● Instructions for the task:
Every line in the records below between the one holding "border-radius: 12px ->" and the one holding "gap: 45px ->", inclusive, is to be set down exactly; all other lines are to be left out.

● Given records:
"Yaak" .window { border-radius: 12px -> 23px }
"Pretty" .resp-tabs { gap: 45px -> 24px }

--

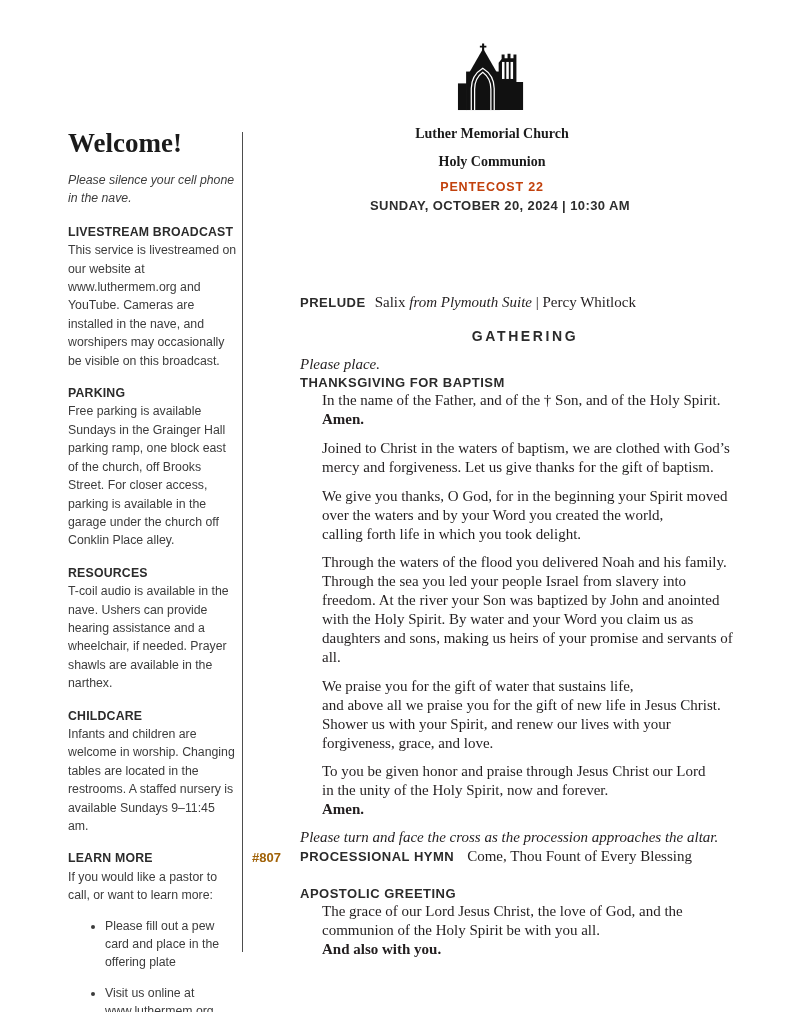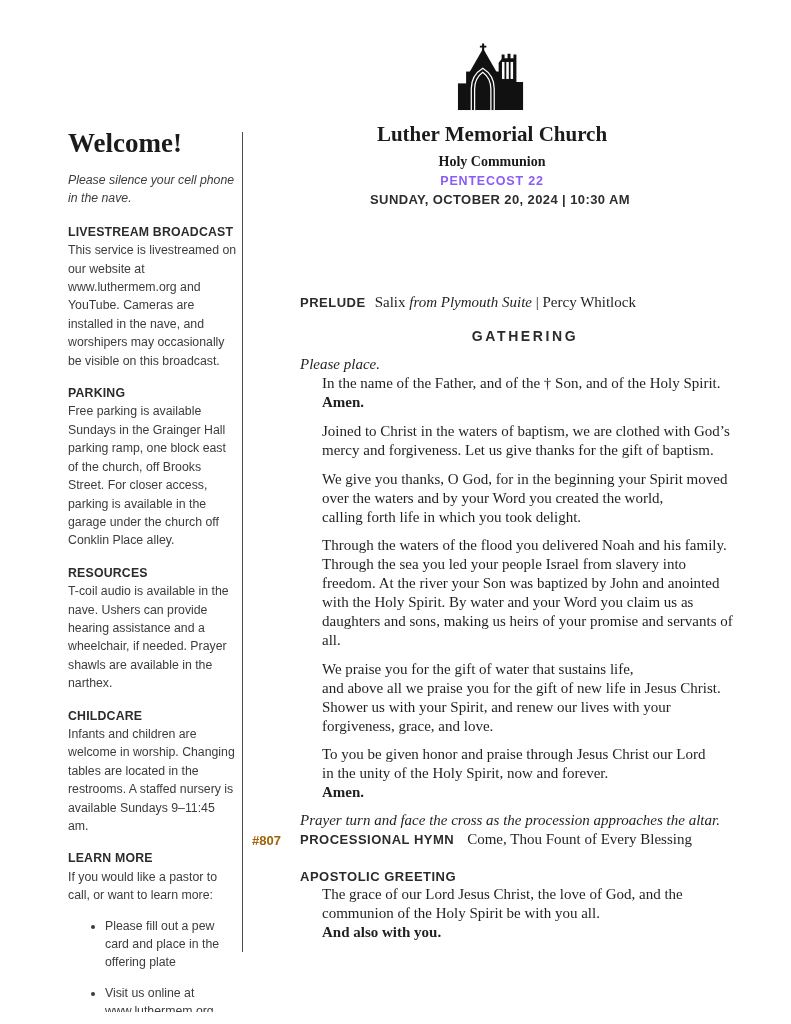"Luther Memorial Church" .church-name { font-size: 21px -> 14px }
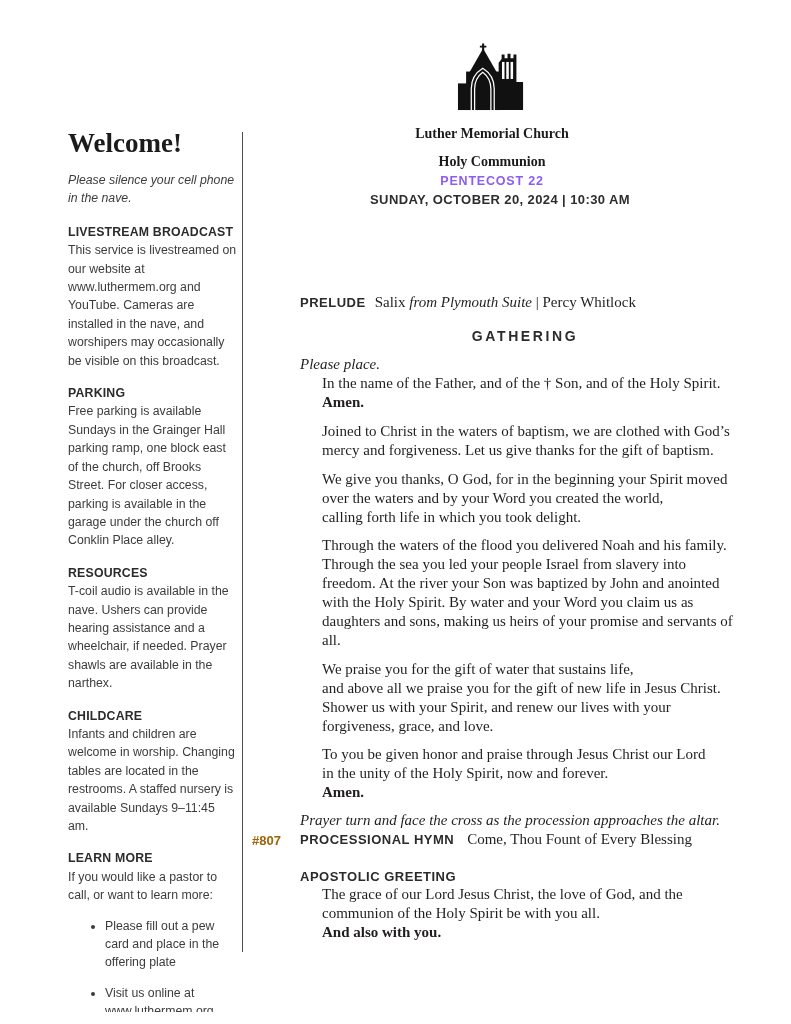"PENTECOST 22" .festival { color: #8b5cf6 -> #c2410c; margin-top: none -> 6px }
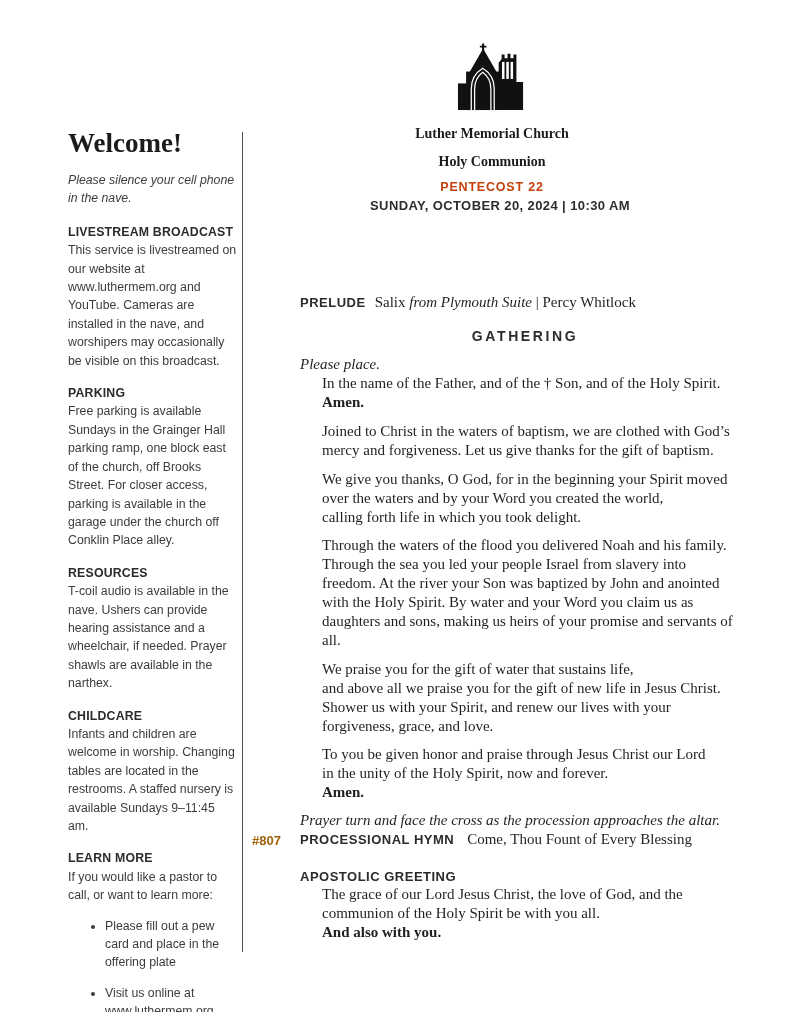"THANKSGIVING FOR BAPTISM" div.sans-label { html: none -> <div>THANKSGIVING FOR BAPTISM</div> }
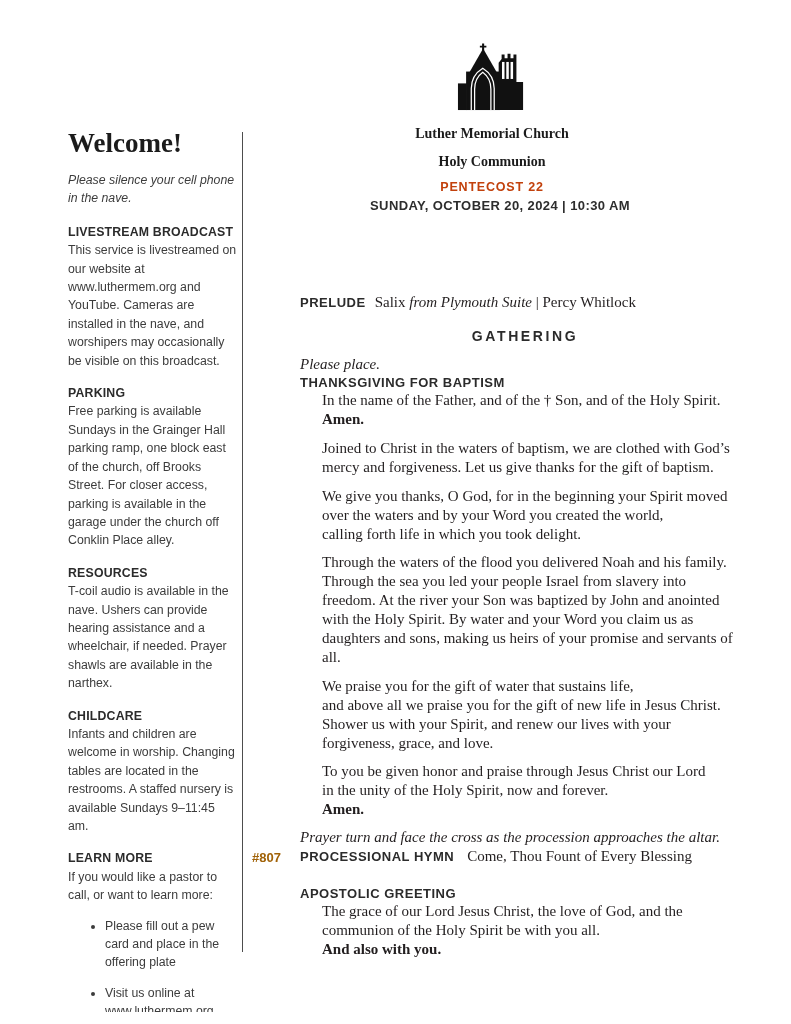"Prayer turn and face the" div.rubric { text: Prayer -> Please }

--

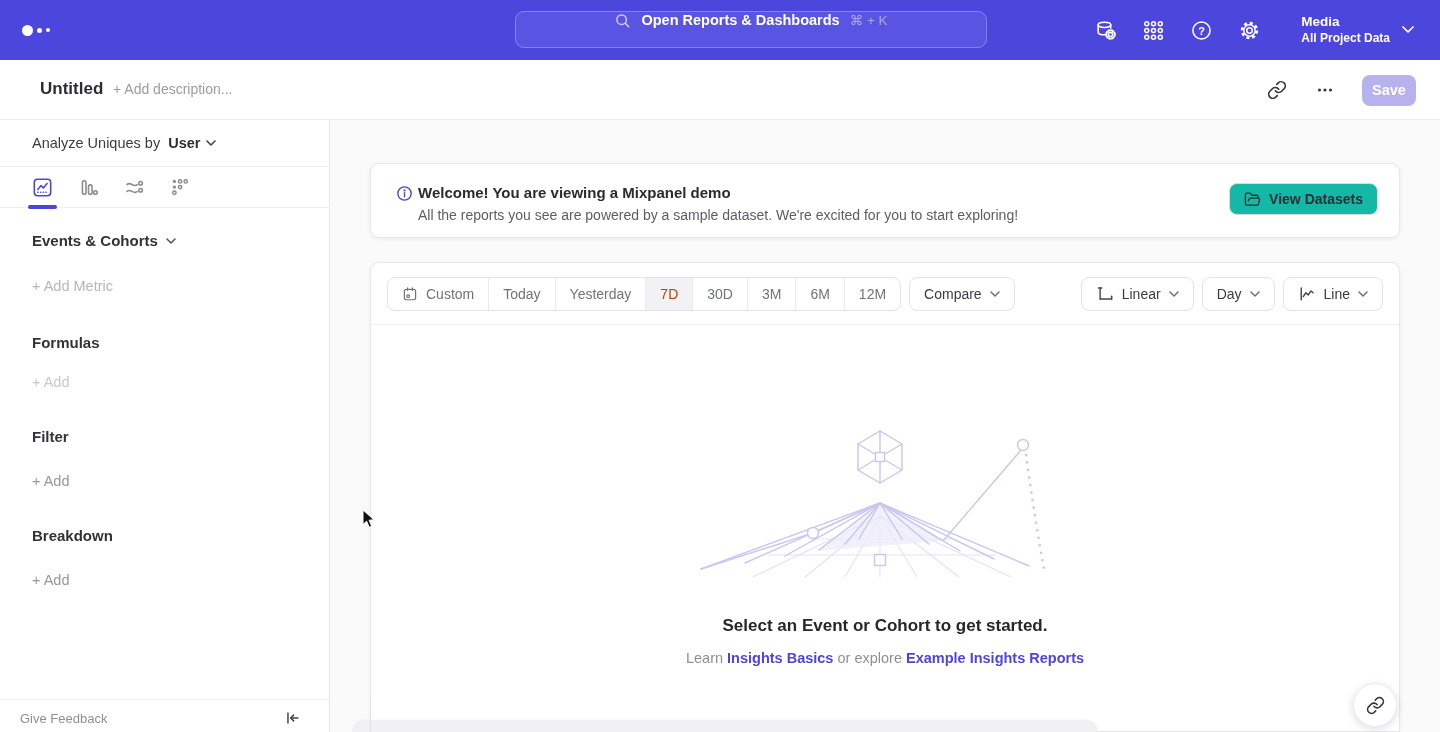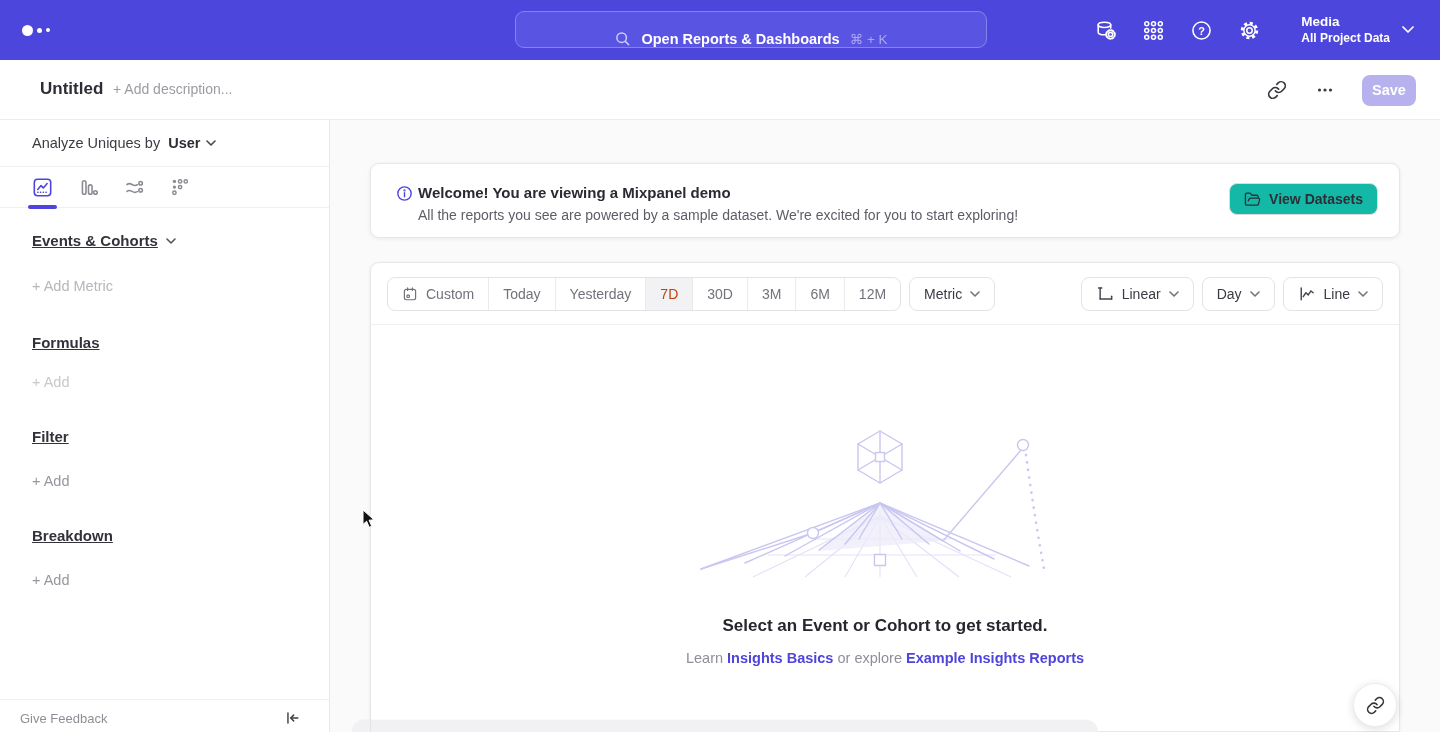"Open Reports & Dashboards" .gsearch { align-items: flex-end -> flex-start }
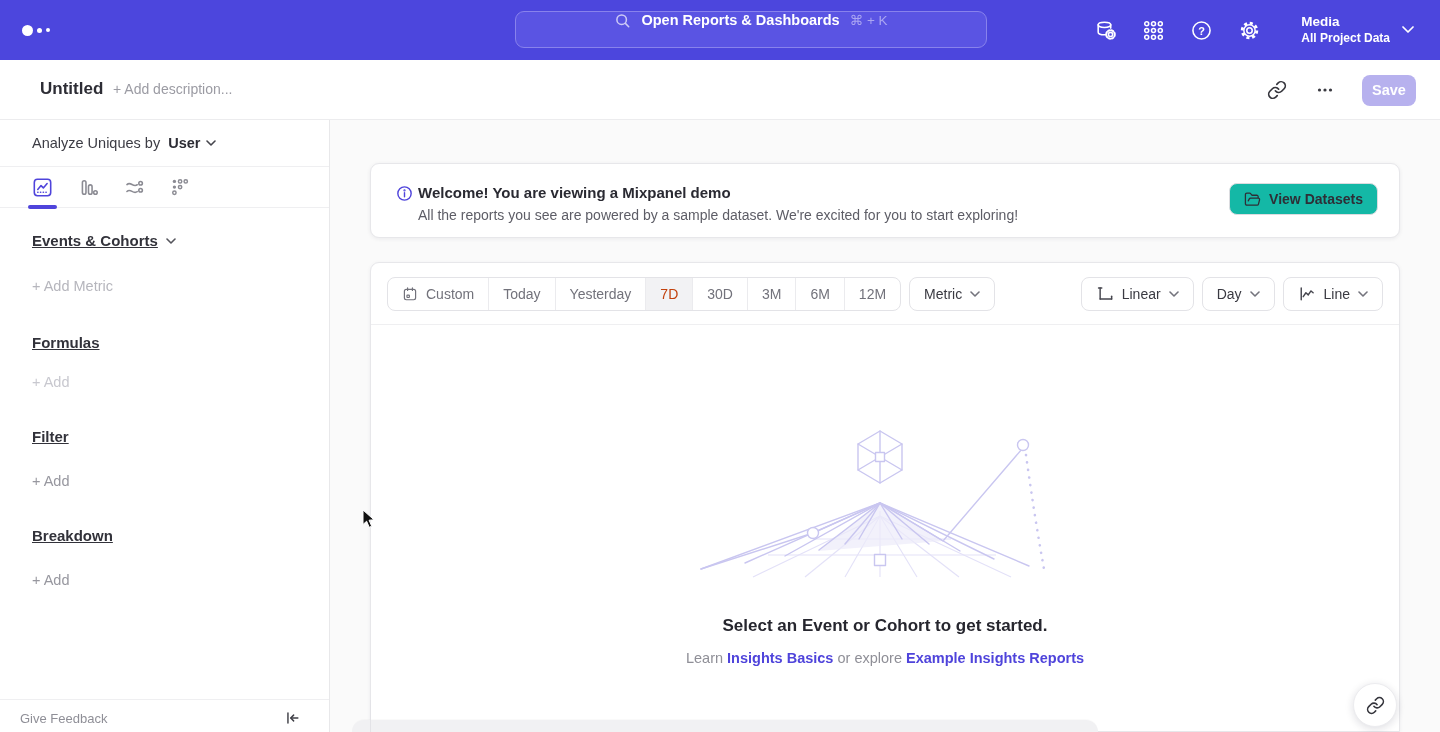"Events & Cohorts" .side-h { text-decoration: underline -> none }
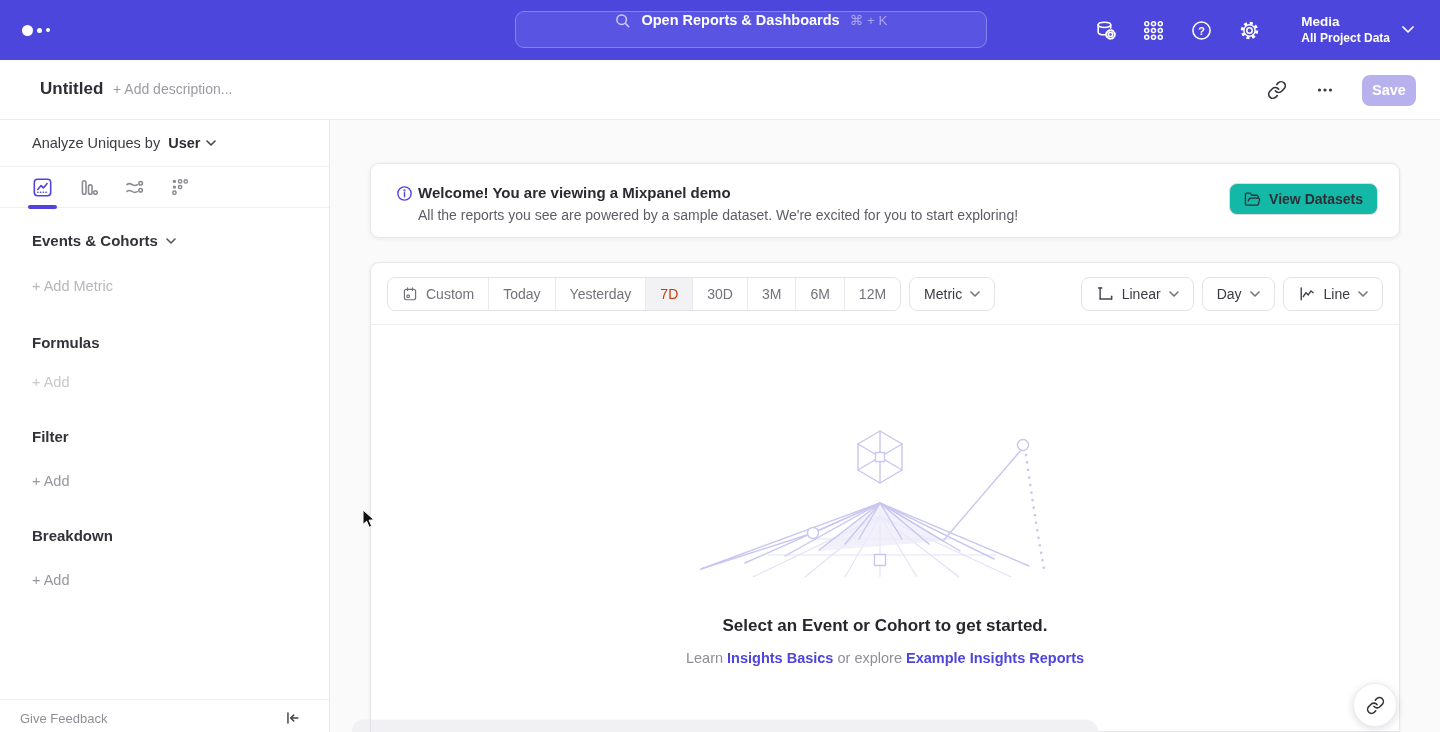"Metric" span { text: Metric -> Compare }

● Reply:
"Yaak" .window { border-radius: 12px -> 23px }
"Pretty" .resp-tabs { gap: 45px -> 24px }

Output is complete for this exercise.